Clinical implications of tonsillar physiology
The immunologic function of the palatine and pharyngeal tonsils leads to their rapid growth during the early years of life. The exact mechanism of growth is not completely understood but is thought to occur as exogenous antigen presentation catalyzes germinal center development, lymphoid hyperplasia, and expansion of the tonsillar parenchyma. The pharyngeal and palatine tonsils typically reach their maximum size by age 6 and puberty, respectively. After this time, involution occurs via increased fibrous tissue production and eventually fatty atrophy, usually by 8–10 years of age and adulthood, respectively.16
As the palatine and pharyngeal tonsils undergo their initial rapid growth phase through antigen sampling, some individuals develop pathologic immune-related processes, such as chronic adenoiditis or tonsillitis, recurrent otitis media, rhinosinusitis, and even allergic disease.27 Other individuals develop complications associated with anatomic obstruction of the oropharynx and nasopharynx, such as sleep-disordered breathing/obstructive sleep apnea (OSA) from adenotonsillar hypertrophy and nasal obstruction, rhinosinusitis, and recurrent otitis media from adenoid hypertrophy and choanal and/or Eustachian tube obstruction.
The mechanisms underlying these pathologies, particularly adenotonsillar hypertrophy, are not fully understood, with theories involving genetic predisposition, infections, environmental exposures, and aberrant immune responses.24,28 Given the immunologic function of Waldeyer's ring, a number of groups have focused their attention on investigating immunologic phenomena that may underlie these processes.
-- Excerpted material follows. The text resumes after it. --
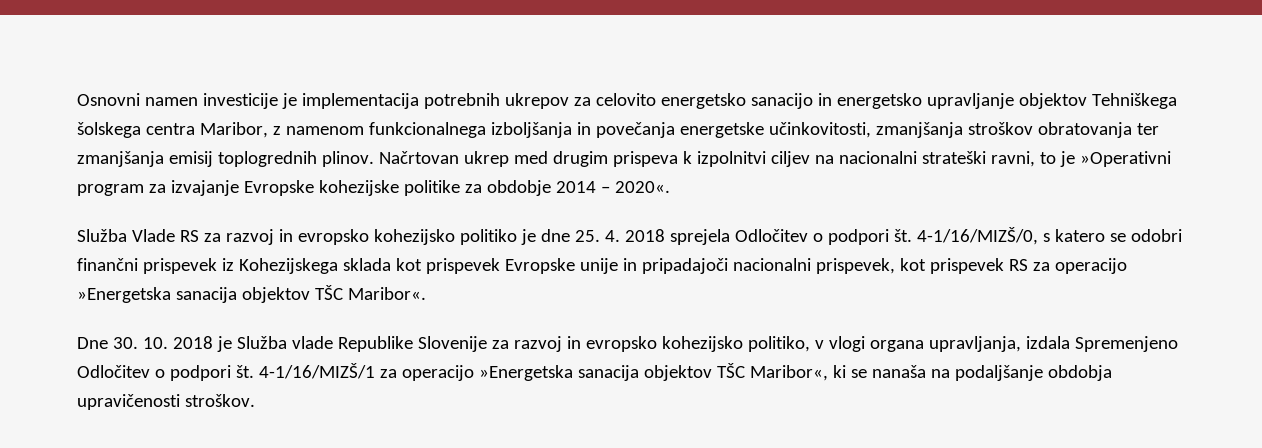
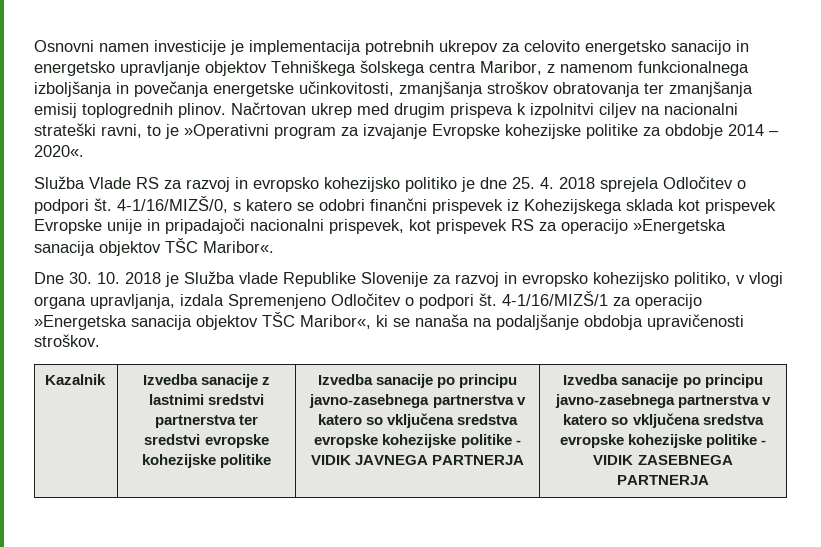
+ Kazalnik | Izvedba sanacije z lastnimi sredstvi partnerstva ter sredstvi evropske kohezijske politike | Izvedba sanacije po principu javno-zasebnega partnerstva v katero so vključena sredstva evropske kohezijske politike - VIDIK JAVNEGA PARTNERJA | Izvedba sanacije po principu javno-zasebnega partnerstva v katero so vključena sredstva evropske kohezijske politike - VIDIK ZASEBNEGA PARTNERJA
While the pharyngeal and palatine tonsils can protect from foreign pathogens, current evidence suggests that tonsillitis or adenoiditis occurs when foreign antigens escape immune defenses, become trapped in crypts, and proliferate before the immune system can mount a sufficient response.21,22 In cases of recurrent infection, current evidence suggests that changes in the reticulated epithelium can impair efficient antigen uptake, while immaturity of antigen-presenting cells can lead to decreased capability in effectively activating the immune response, sometimes referred to as local immunosuppression.22,29 This finding has been further supported by Chen et al, whose group showed that in tonsillar specimens from patients with recurrent tonsillitis, cellular senescence was observed in the epithelium (predominantly among macrophages) and interfollicular area (predominantly among T-cells).28 In comparison, cellular senescence predominated in the germinal centers (predominantly among macrophages) and interfollicular area in patients with tonsillar hypertrophy. Cellular senescence suggests an impaired immune response that can lead to impaired phagocytosis and pathogen killing, as well overgrowth of follicles due to lymphoid cell accumulation.28
In addition to impaired cell function, biofilms are felt to promote pathogen survival and to further impair the immune function of the pharyngeal and palatine tonsils.30,31 Though the most prevalent inflammatory cytokines and bacterial organisms associated with specific pathologies is quite variable within the literature, most agree that, regardless of the specific bacterial organisms, a polymicrobial microbiome occurs in the setting of chronic infectious processes.32, 33, 34, 35, 36, 37
The current indications for tonsillectomy and adenoidectomy are outside the scope of this article, but these indications, as well as general management of pediatric patients with the above clinical pathologies, can often be found in clinical practice guidelines published by national otolaryngology societies. Though these procedures are brief and routinely performed by otolaryngologists, they can carry significant risks based on the underlying anatomy of the relevant lymphoid organs, as outlined above. Providers should have a strong foundational understanding of this anatomy when performing these procedures. A basic understanding of the physiology of Waldeyer's ring will also help providers to better understand and counsel their patients on medical management of adenotonsillar pathologies, which is often required prior to surgical intervention, as well as to approach the care of patients who remain refractory to standard care. In light of ongoing efforts to better understand many of these disease processes and the rapid evolution of therapeutics in the current era of medicine, an understanding of adenotonsillar physiology will facilitate critical analysis of improved and/or targeted medical therapies that may arise in the future and become relevant to patient management.
Conclusions
Positioned at the junction of the respiratory and digestive systems, the lymphoid tissue of Waldeyer's ring is positioned to serve as a primary antigen sampling point. The compact anatomy and local physiology of this tissue are important to understand for any surgeon operating on this anatomic area. Further understanding of factors causing adenotonsillar hypertrophy and chronic adenotonsillitis are yet to be elucidated, but remain important in further understanding disease processes and surgical implications.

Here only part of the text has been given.